**** Material provided ****

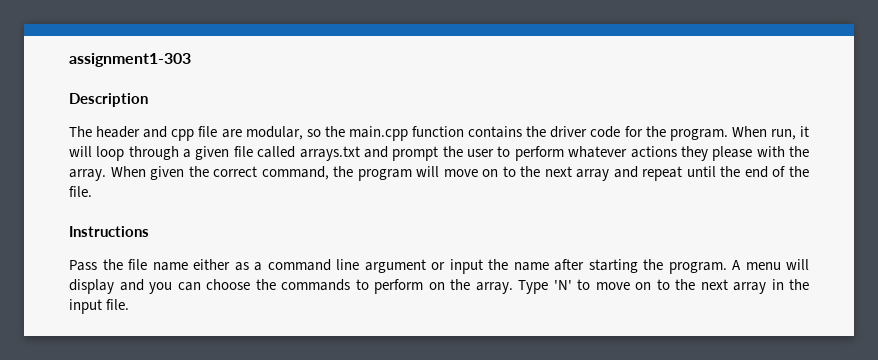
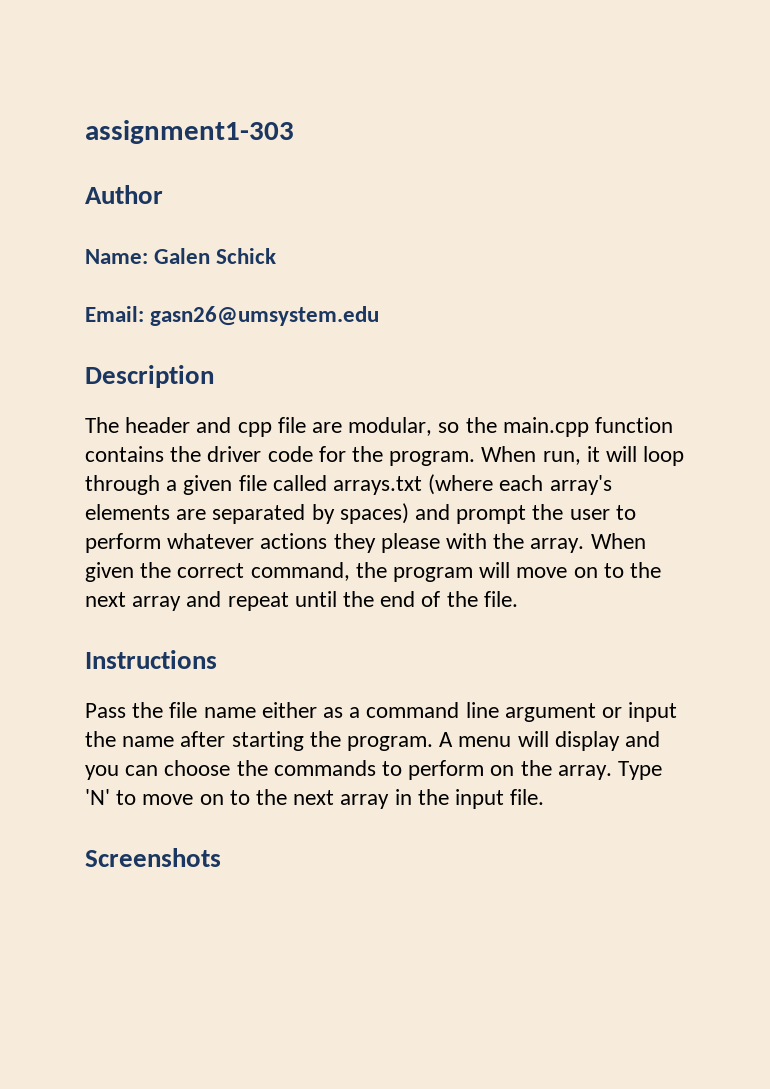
+ Author
+ Name: Galen Schick
+ Email: gasn26@umsystem.edu
- When run, it will loop through a given file called arrays.txt and prompt the user to perform whatever actions they please with the array.
+ When run, it will loop through a given file called arrays.txt (where each array's elements are separated by spaces) and prompt the user to perform whatever actions they please with the array.
+ Screenshots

****

Reproduce the data above word for word and omit the images.

+ Author
+ Name: Galen Schick
+ Email: gasn26@umsystem.edu
- When run, it will loop through a given file called arrays.txt and prompt the user to perform whatever actions they please with the array.
+ When run, it will loop through a given file called arrays.txt (where each array's elements are separated by spaces) and prompt the user to perform whatever actions they please with the array.
+ Screenshots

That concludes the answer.